### PROBLEM TO SOLVE
Present each line of the entries below that holds the word "taken".
+++ MATERIAL FOR THIS TASK +++
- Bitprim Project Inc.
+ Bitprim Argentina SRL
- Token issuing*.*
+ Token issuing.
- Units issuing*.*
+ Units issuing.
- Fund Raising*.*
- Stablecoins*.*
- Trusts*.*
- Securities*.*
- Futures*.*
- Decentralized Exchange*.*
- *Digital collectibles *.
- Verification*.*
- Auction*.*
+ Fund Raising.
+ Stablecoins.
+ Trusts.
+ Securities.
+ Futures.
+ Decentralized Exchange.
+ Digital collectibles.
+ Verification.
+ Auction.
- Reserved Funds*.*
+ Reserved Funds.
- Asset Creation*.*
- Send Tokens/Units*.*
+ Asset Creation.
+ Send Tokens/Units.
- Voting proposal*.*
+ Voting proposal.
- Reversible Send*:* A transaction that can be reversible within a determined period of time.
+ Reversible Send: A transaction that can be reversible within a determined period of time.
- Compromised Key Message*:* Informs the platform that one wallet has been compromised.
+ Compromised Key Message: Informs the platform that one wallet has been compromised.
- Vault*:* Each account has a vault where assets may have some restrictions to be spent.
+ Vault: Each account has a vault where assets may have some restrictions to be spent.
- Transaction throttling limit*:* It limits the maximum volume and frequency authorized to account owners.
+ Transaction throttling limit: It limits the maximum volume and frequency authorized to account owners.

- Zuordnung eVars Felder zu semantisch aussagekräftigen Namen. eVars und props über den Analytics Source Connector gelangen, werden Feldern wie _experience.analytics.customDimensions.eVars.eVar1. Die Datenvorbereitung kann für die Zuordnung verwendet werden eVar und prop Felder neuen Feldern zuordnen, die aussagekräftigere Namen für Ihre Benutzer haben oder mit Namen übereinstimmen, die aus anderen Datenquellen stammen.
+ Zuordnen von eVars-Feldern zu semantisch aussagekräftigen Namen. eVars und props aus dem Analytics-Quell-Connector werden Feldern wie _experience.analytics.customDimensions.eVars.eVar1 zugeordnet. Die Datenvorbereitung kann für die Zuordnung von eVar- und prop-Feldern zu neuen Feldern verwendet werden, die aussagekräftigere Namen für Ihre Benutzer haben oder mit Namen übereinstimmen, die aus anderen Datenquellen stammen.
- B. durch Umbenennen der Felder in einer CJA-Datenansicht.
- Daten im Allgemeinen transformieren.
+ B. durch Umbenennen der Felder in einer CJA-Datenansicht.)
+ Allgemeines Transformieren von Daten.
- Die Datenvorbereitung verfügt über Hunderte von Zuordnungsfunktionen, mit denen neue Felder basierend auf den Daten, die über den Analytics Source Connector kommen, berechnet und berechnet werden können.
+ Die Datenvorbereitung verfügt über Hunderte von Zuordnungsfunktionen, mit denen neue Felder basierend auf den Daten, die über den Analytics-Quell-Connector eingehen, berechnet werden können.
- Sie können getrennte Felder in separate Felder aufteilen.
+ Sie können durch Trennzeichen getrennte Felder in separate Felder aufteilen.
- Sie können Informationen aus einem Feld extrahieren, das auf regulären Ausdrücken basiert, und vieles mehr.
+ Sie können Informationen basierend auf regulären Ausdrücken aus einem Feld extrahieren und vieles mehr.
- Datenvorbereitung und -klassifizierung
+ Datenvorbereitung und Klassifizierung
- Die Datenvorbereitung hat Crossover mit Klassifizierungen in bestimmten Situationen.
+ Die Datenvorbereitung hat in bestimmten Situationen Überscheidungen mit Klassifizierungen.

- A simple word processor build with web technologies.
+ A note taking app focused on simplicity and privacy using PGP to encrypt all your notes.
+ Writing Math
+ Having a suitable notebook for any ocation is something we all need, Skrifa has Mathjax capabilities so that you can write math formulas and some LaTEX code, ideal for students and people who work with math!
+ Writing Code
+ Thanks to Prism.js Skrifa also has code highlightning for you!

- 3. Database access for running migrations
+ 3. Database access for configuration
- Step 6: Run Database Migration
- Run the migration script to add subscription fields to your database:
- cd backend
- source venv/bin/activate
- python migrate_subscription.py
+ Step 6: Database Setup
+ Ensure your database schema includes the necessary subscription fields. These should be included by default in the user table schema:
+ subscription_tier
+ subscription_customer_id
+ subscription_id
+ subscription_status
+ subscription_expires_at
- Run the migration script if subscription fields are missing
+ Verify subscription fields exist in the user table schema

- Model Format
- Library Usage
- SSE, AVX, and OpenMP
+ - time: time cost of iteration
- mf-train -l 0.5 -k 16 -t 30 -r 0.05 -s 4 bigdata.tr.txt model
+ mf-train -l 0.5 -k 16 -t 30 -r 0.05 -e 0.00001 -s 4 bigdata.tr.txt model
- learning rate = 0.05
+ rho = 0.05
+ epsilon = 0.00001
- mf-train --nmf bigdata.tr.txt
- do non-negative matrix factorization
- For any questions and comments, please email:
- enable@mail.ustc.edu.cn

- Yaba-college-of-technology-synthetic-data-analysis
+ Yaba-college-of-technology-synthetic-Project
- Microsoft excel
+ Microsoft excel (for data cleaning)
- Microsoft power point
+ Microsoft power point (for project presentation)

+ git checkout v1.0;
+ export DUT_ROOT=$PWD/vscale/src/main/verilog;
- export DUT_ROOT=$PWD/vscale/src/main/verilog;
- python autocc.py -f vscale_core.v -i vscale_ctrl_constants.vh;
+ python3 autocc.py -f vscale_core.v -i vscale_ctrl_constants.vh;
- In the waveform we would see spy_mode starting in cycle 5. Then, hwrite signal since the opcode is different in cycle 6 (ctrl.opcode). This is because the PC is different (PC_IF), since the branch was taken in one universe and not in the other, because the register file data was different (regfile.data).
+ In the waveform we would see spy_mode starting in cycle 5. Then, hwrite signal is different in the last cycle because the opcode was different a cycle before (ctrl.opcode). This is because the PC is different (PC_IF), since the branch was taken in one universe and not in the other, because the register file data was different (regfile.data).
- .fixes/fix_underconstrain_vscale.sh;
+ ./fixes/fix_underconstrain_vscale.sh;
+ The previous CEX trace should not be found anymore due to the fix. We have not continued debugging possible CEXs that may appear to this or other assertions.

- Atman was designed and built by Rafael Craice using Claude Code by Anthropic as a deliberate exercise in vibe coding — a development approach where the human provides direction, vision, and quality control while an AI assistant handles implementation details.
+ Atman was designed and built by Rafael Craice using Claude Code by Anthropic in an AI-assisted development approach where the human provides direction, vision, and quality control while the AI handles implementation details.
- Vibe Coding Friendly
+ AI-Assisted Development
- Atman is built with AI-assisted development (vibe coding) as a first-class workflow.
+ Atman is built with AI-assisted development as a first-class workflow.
+++
### RESPONSE TO THE TASK
- In the waveform we would see spy_mode starting in cycle 5. Then, hwrite signal since the opcode is different in cycle 6 (ctrl.opcode). This is because the PC is different (PC_IF), since the branch was taken in one universe and not in the other, because the register file data was different (regfile.data).
+ In the waveform we would see spy_mode starting in cycle 5. Then, hwrite signal is different in the last cycle because the opcode was different a cycle before (ctrl.opcode). This is because the PC is different (PC_IF), since the branch was taken in one universe and not in the other, because the register file data was different (regfile.data).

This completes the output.